What is needed is an exact copy of every line in the listing.

RECORDS TO USE —
▬▬▬▬▬▬
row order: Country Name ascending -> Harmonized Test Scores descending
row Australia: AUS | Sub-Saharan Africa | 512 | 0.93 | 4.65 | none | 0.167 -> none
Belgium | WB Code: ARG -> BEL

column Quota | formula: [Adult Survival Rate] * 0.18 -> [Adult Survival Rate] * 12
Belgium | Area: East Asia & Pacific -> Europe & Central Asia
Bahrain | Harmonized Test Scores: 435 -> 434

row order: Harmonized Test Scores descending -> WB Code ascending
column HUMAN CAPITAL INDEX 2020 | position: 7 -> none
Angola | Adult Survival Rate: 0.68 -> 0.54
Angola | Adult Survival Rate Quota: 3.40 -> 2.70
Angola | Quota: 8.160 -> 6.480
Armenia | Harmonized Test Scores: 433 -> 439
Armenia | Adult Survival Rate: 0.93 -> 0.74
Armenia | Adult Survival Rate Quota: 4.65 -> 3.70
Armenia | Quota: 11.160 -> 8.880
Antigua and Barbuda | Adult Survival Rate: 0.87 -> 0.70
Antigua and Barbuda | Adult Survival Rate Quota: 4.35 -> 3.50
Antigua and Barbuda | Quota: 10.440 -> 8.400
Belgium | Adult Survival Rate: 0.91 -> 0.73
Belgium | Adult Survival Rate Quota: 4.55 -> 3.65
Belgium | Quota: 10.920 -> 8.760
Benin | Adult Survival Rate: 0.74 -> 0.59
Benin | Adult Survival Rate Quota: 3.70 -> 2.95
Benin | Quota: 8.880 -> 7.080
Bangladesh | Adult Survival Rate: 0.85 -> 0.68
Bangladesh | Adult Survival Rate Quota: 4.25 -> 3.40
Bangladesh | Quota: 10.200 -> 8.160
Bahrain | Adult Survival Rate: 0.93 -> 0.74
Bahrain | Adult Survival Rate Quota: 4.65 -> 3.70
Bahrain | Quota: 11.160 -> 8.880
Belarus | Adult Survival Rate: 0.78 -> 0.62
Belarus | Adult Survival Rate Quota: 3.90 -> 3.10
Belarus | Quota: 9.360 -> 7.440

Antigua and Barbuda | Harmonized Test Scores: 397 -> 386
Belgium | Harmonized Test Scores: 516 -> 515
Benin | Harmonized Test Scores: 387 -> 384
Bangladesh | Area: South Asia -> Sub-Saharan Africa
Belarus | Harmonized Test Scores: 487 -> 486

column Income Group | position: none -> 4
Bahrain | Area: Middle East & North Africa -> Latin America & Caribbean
▬▬▬▬▬▬
EXPECTED OUTPUT —
row order: Country Name ascending -> Harmonized Test Scores descending
row Australia: AUS | Sub-Saharan Africa | 512 | 0.93 | 4.65 | none | 0.167 -> none
Belgium | WB Code: ARG -> BEL

column Quota | formula: [Adult Survival Rate] * 0.18 -> [Adult Survival Rate] * 12
Belgium | Area: East Asia & Pacific -> Europe & Central Asia
Bahrain | Harmonized Test Scores: 435 -> 434

row order: Harmonized Test Scores descending -> WB Code ascending
column HUMAN CAPITAL INDEX 2020 | position: 7 -> none
Angola | Adult Survival Rate: 0.68 -> 0.54
Angola | Adult Survival Rate Quota: 3.40 -> 2.70
Angola | Quota: 8.160 -> 6.480
Armenia | Harmonized Test Scores: 433 -> 439
Armenia | Adult Survival Rate: 0.93 -> 0.74
Armenia | Adult Survival Rate Quota: 4.65 -> 3.70
Armenia | Quota: 11.160 -> 8.880
Antigua and Barbuda | Adult Survival Rate: 0.87 -> 0.70
Antigua and Barbuda | Adult Survival Rate Quota: 4.35 -> 3.50
Antigua and Barbuda | Quota: 10.440 -> 8.400
Belgium | Adult Survival Rate: 0.91 -> 0.73
Belgium | Adult Survival Rate Quota: 4.55 -> 3.65
Belgium | Quota: 10.920 -> 8.760
Benin | Adult Survival Rate: 0.74 -> 0.59
Benin | Adult Survival Rate Quota: 3.70 -> 2.95
Benin | Quota: 8.880 -> 7.080
Bangladesh | Adult Survival Rate: 0.85 -> 0.68
Bangladesh | Adult Survival Rate Quota: 4.25 -> 3.40
Bangladesh | Quota: 10.200 -> 8.160
Bahrain | Adult Survival Rate: 0.93 -> 0.74
Bahrain | Adult Survival Rate Quota: 4.65 -> 3.70
Bahrain | Quota: 11.160 -> 8.880
Belarus | Adult Survival Rate: 0.78 -> 0.62
Belarus | Adult Survival Rate Quota: 3.90 -> 3.10
Belarus | Quota: 9.360 -> 7.440

Antigua and Barbuda | Harmonized Test Scores: 397 -> 386
Belgium | Harmonized Test Scores: 516 -> 515
Benin | Harmonized Test Scores: 387 -> 384
Bangladesh | Area: South Asia -> Sub-Saharan Africa
Belarus | Harmonized Test Scores: 487 -> 486

column Income Group | position: none -> 4
Bahrain | Area: Middle East & North Africa -> Latin America & Caribbean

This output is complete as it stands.